My name is Steve Ouditt and my exhibition, Proceeds to Mental Health, is on at Medulla Gallery.I'm born and raised in St James. You're talking about a kind of urban young fella: we had running water, toilets inside, telephone, TV, parks and paved roads. I didn't have to tie no goat and cow.
I love St James. Walking to the Oval and Harvard for cricket and football; Hosay, tassa drum; Roxy cinema; the mandir; the mosque; St Mary's Church; Tripolians panside; Power Stars; Third World; Starlift; Phase II; the barracks; the Poor House. Imagine growing up in that nexus! You didn't have a problem thereafter with foolishness like violence against same sex couples. You were hardwired to be progressive. So therefore imagine how shocking fundamentalisms - of religion, of race, of intermarriage–would have been to you.
Unfortunately, I live in St Augustine now. Because my day job at the University of the West Indies is there.I went to a government primary school: grim and foreboding. Half the wall is green oil paint, half is cream, and the third half is BRC. Scary. All these things haunt me and I wonder: where do you end up, if you lose your health, your sanity, your job, money, wife, child? How empathetic, how comforting –how decent–are we? To make you feel it's going to be all right if something like that happens to you? We're not civilised at all!
I knew from young I couldn't believe in God. I couldn't understand how watching a girl's bottom could be a sin. I'm happy to say my nephew is also atheistic. He's been saved.In art, creation doesn't come out of nothing, out of ashes or dust or whatever like in the scriptures. You make a script, a story, about what is before you: a phenomenon; a thought; a story; a person; an animal; a thing; the things you eat, the things you smell. You work with and out of that.
We didn't have art A'level. If somebody say they teaching you art, they was teaching you, "Still Life with Barbadine". I drive on the right side of the road. I don't cuss nobody, I don't beat nobody, I don't thief. I does lie now and again, but only to girls.You can make a leap from the geometry of the tattoos on my body to the geometry in my drawings and paintings.
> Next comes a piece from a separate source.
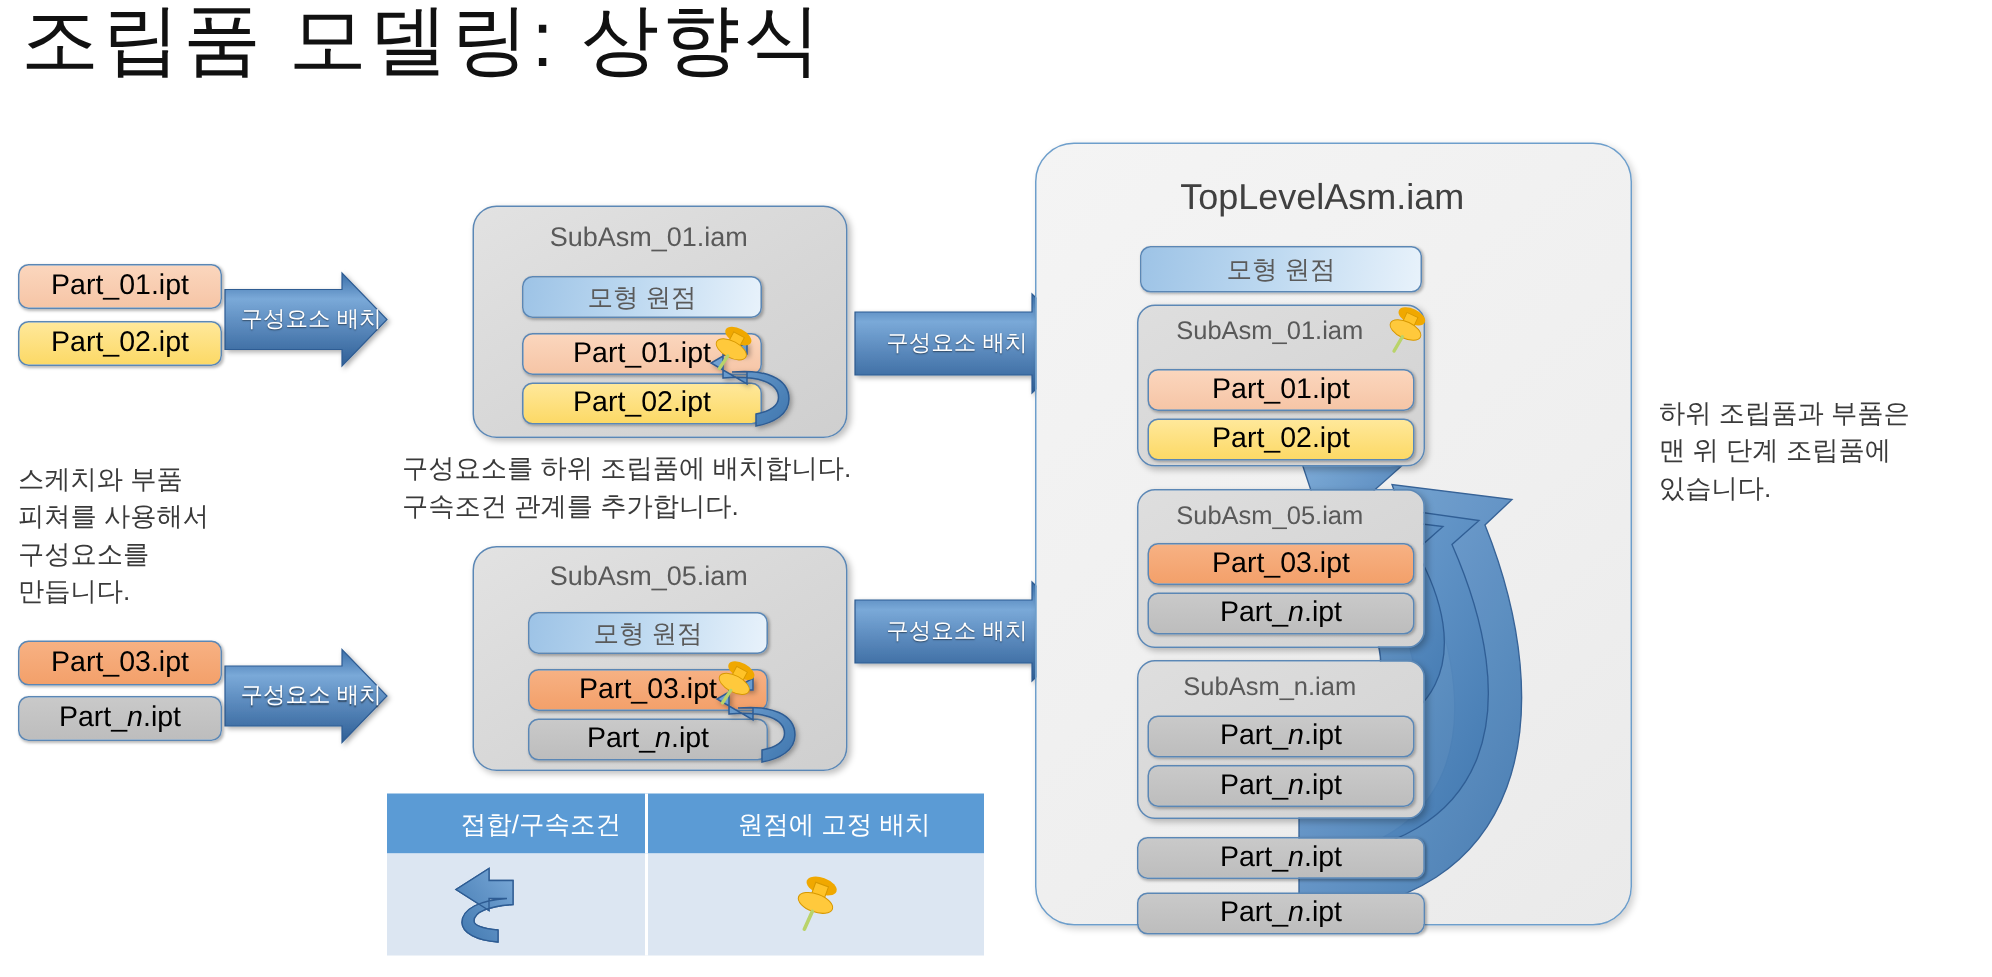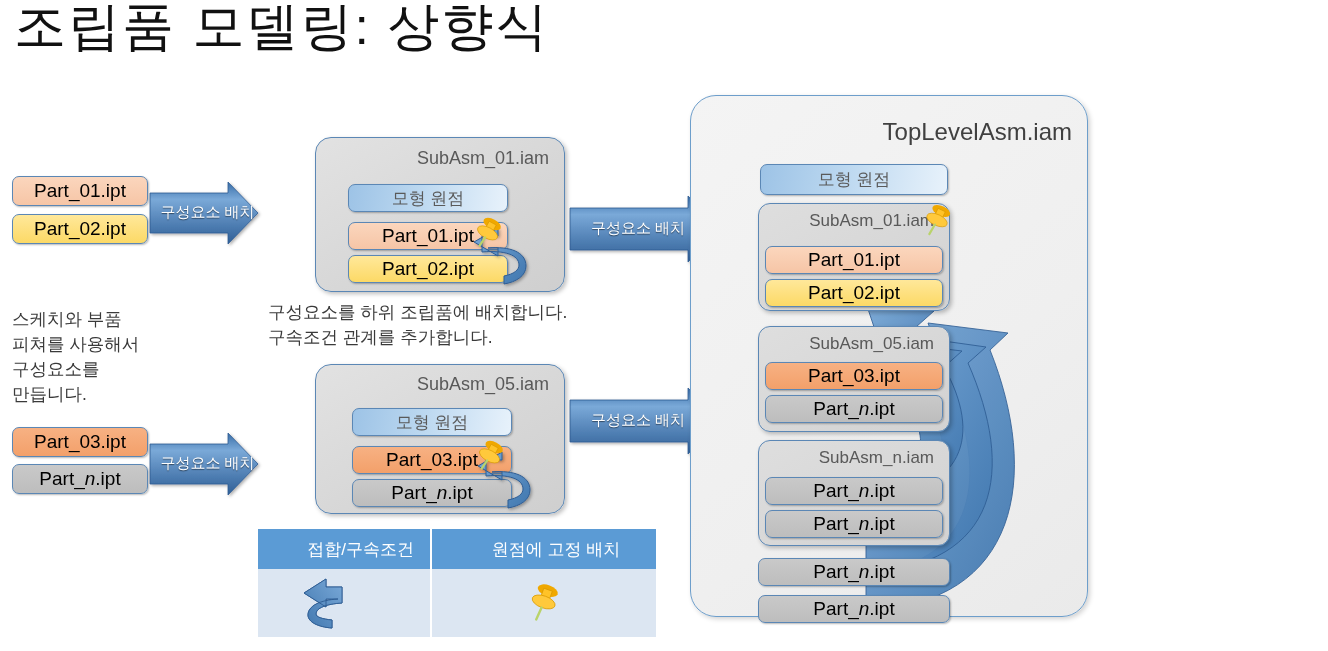"TopLevelAsm.iam" .box-caption { text-align: right -> center }
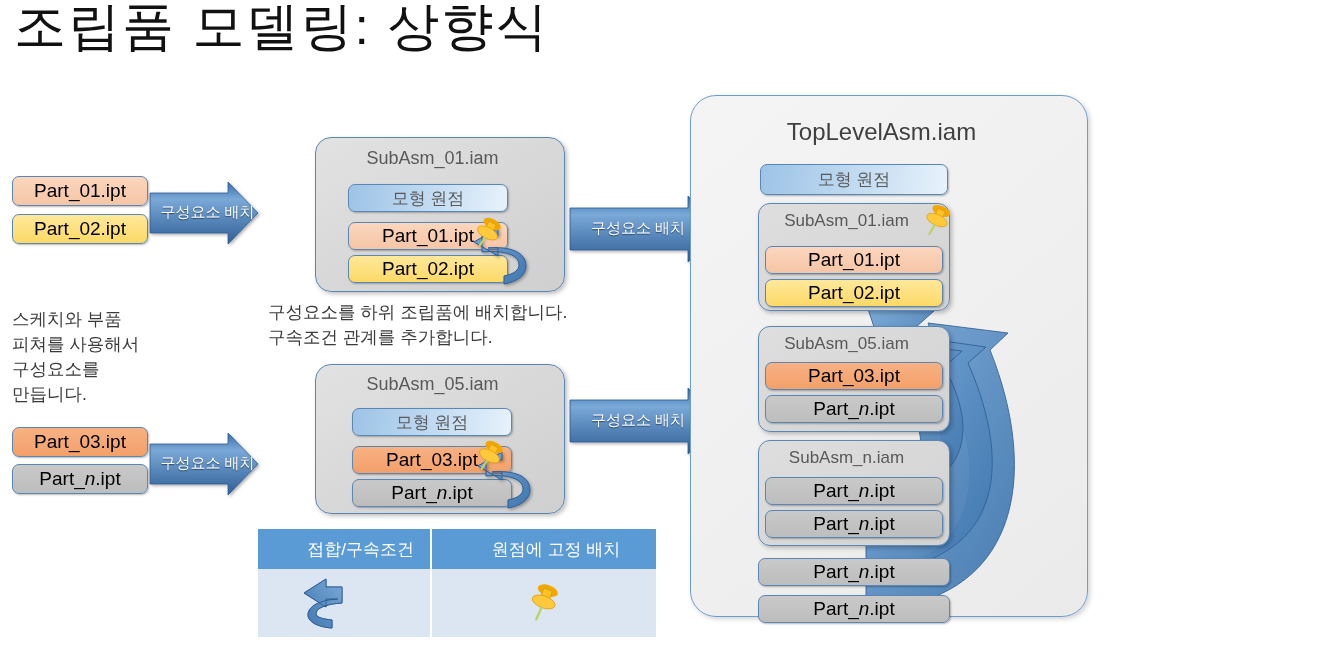"하위 조립품과 부품은" div.abs { html: none -> <div>하위 조립품과 부품은 맨 위 단계 조립품에 있습니다.</div> }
Proceeds to Mental Health is not a show where you buy pretty works and go home and the transaction is finished: gallery gets its cut; artist gets his cut; you get your painting. I've never worked like that, and don't intend to. Hutch [Mount Hope Head of Psychiatry, Professor Gerard Hutchinson] and I have been friends for a long time and wanted to do something that would have some deep social meaning.
A man could sing filth, like, "A man dig two grave and put he kaaki in he kaaka hole". The State will support that crap. He could make millions of dollars. But, if your daughter want to be a ballerina, forget that, Horse! Even if nobody don't actually kick you out they house, you as an artist, writer, thinker or even atheist, are not wanted in certain places. You are not part of this conversation.
The best thing about doing this work was when Minsh (masman Peter) Minshall) looked at some of the drawings and said, "Oh, Gord, Ouditt! Doing this work better than sex, eh!" The bad was I had to take big breaks because of the day job.If I were building nasty doghouses for people in Woodbrook, where people would live like nasty dogs and not talk to each other, not even a blade of grass growing, banks would line up to lend me the money for that.
There are many Trinis. Some smart, some really stoopid. For me, the trick is to avoid the really stoopid ones.
When people describe a Trini as a feter and limer, that is real embarrassing. I would like to be a Trini who reads, enjoys conversation and is not into any fundamental bull...Music from Zandolee, Spoiler and Rudder. Writing like BC Pires, Raymond Ramcharitar, Naipaul and Walcott. Art like Minshall, Chris (Cozier), Eddie (Bowen). That is the kinda Trini I want to be. Not the stoopid, ignorant, loud, vacuous, loutish, vacant Trini.
Trinidad & Tobago, to me, is a place of incredible opportunity. Because so many things are wrong and bad about it, there's a lot of good work to be done.